=== Aim of the exercise ===
Would you please print exactly the lines that run from the one with "text: task ->" to the last line of the data, both included, without any pictures?

Web document revisions:
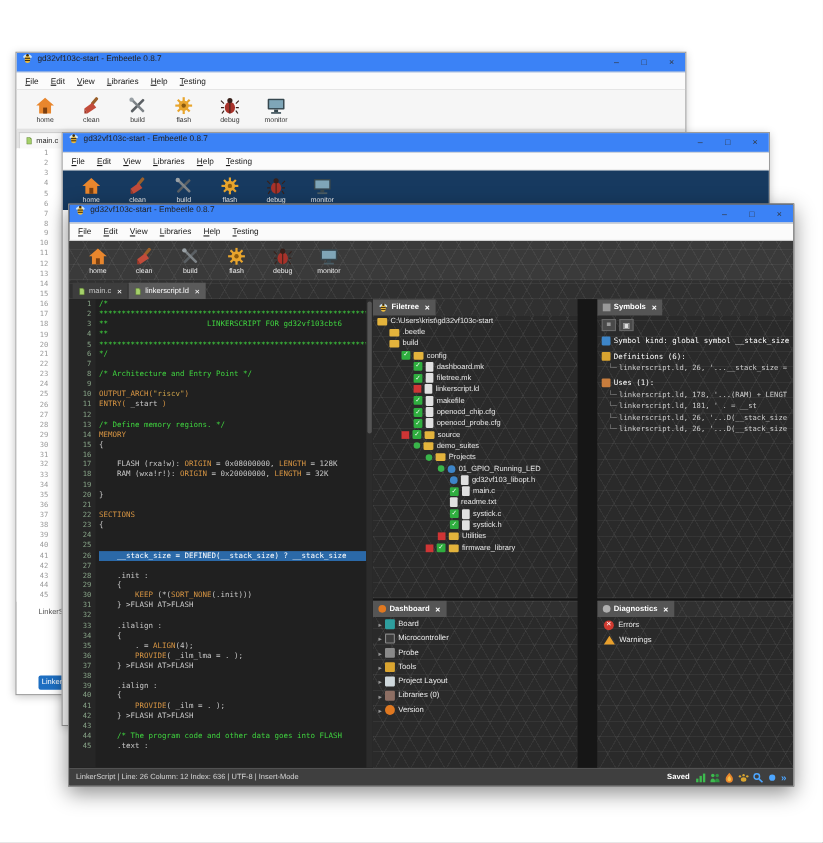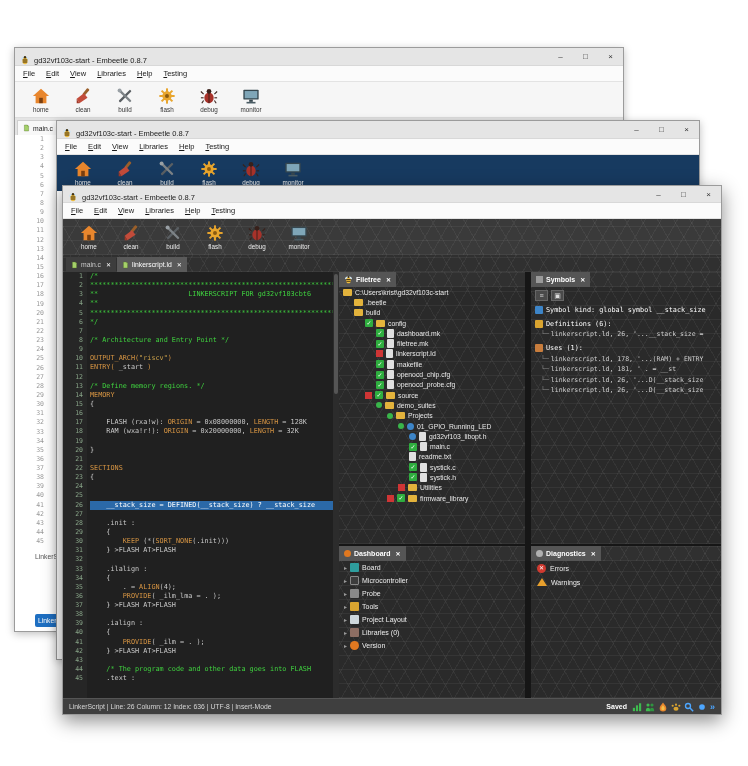"gd32vf103c-start - Embeetle 0.8.7" .titlebar { align-items: flex-end -> flex-start; background: #e5e5e5 -> #3b82f6 }
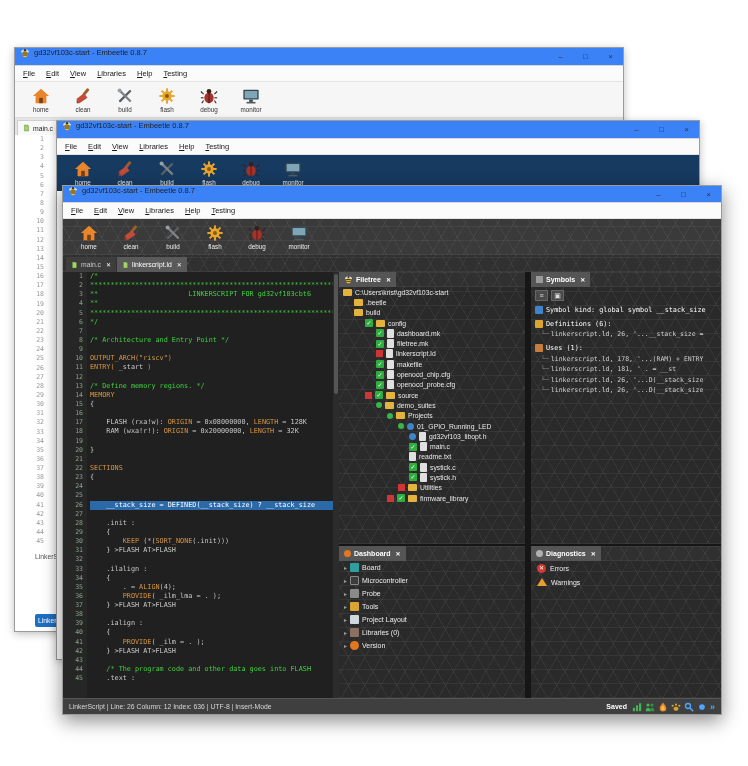"Symbol kind: global symbol __stack_size" .prow { gap: 6px -> 18px }
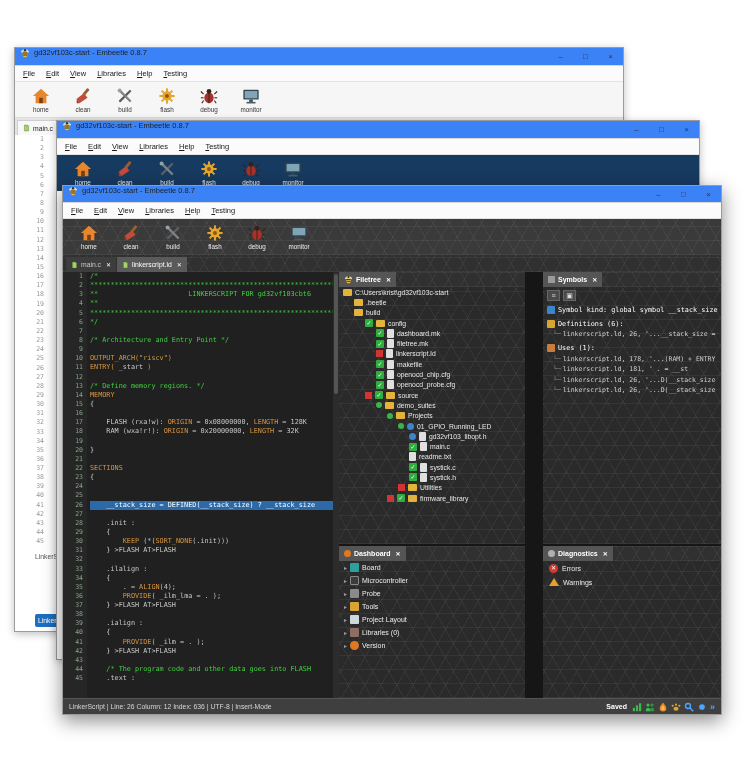"linkerscript.ld, 178, '...(RAM) + ENTRY" span { text: ENTRY -> LENGT }
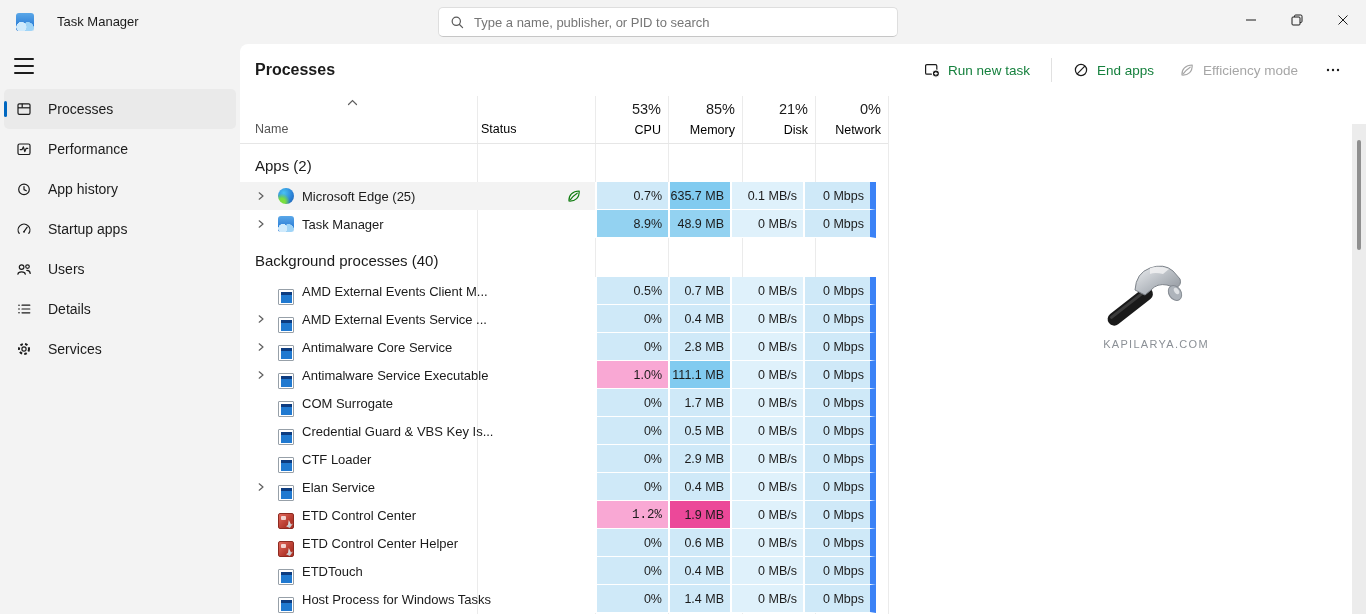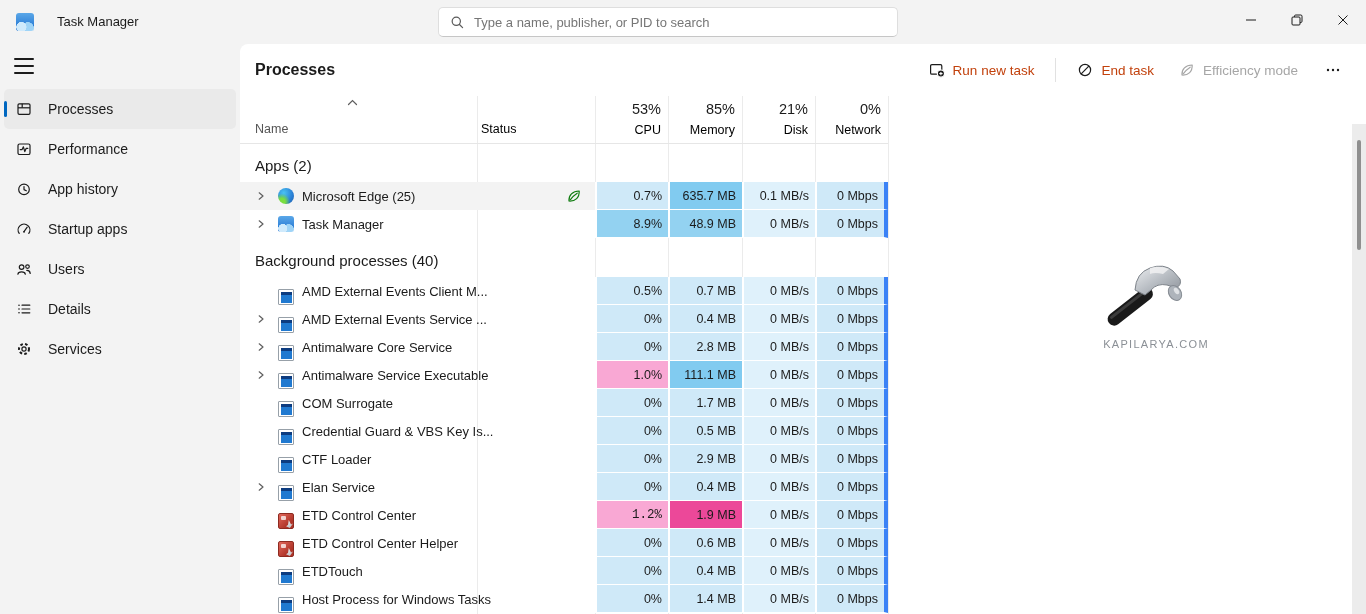"Run new task" .tool-btn { color: #c2410c -> #15803d }
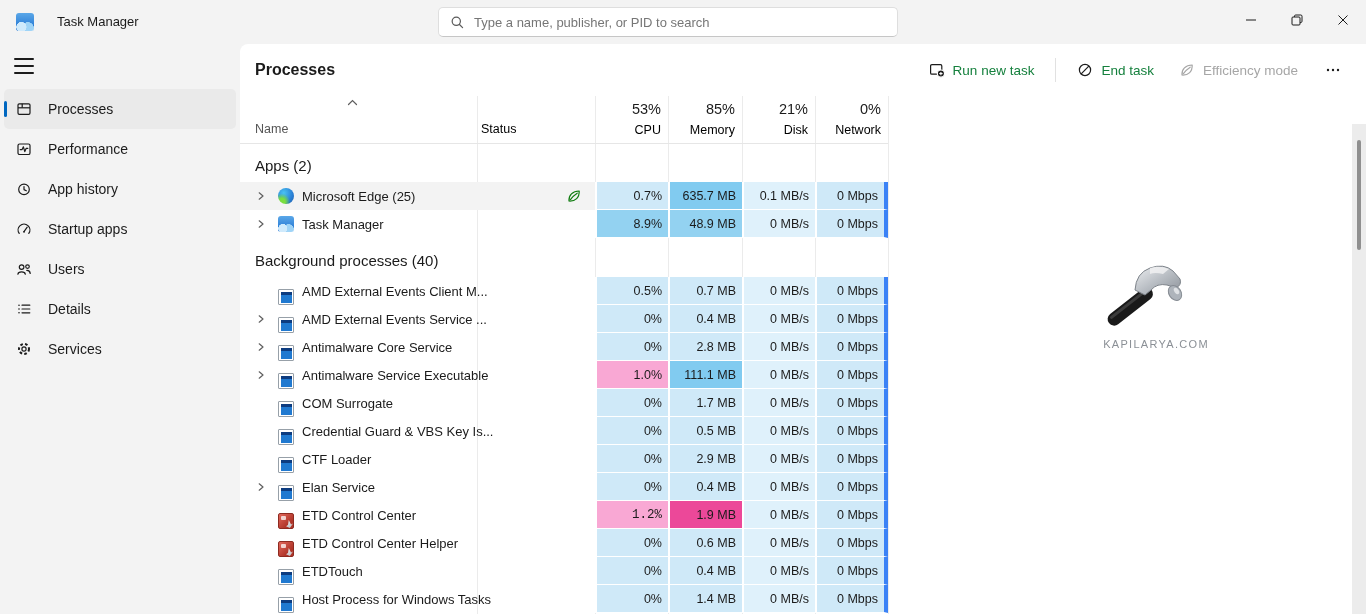"End task" span { text: task -> apps }
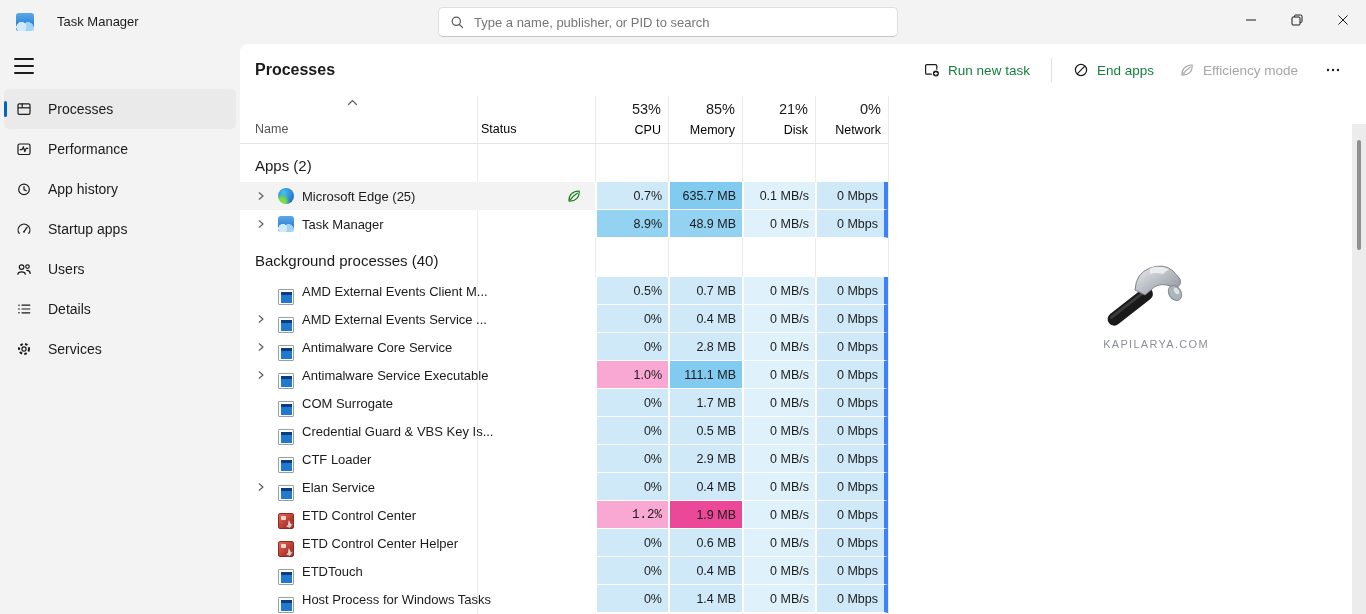"635.7 MB" .c-mem { width: 74px -> 62px }
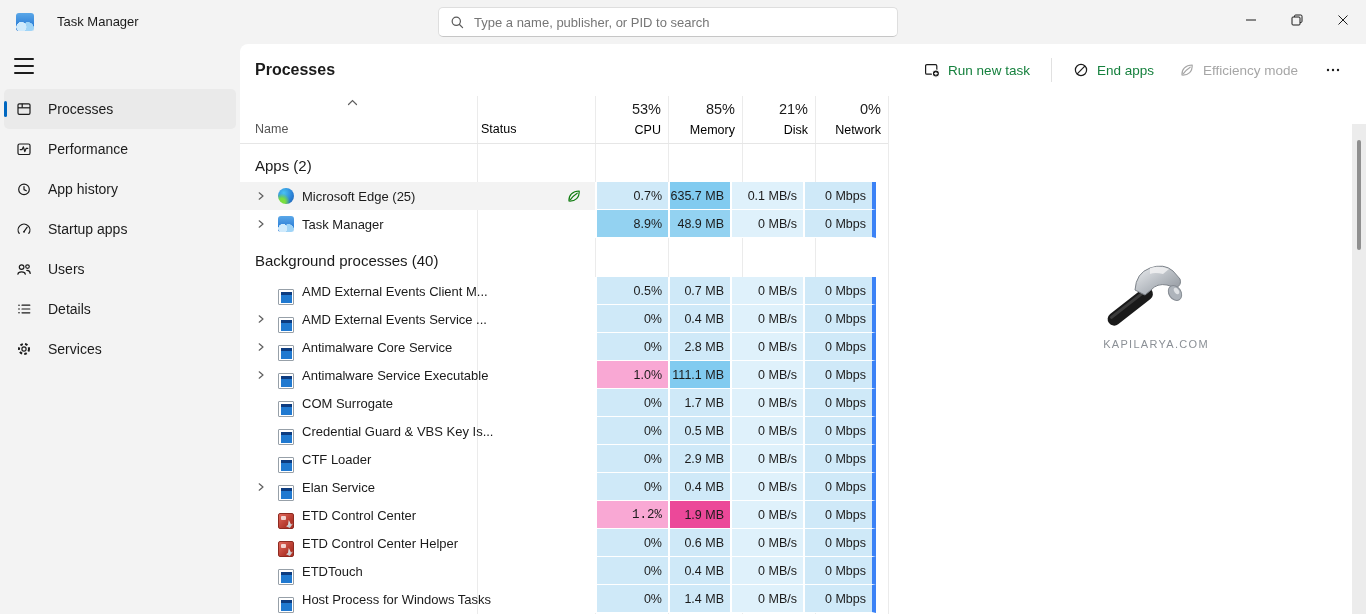"0 Mbps" .cell:last-child { border-right: 4px solid #3b82f6 -> 6px solid #3b82f6 }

=== Answer to this exercise ===
"End task" span { text: task -> apps }
"635.7 MB" .c-mem { width: 74px -> 62px }
"0 Mbps" .cell:last-child { border-right: 4px solid #3b82f6 -> 6px solid #3b82f6 }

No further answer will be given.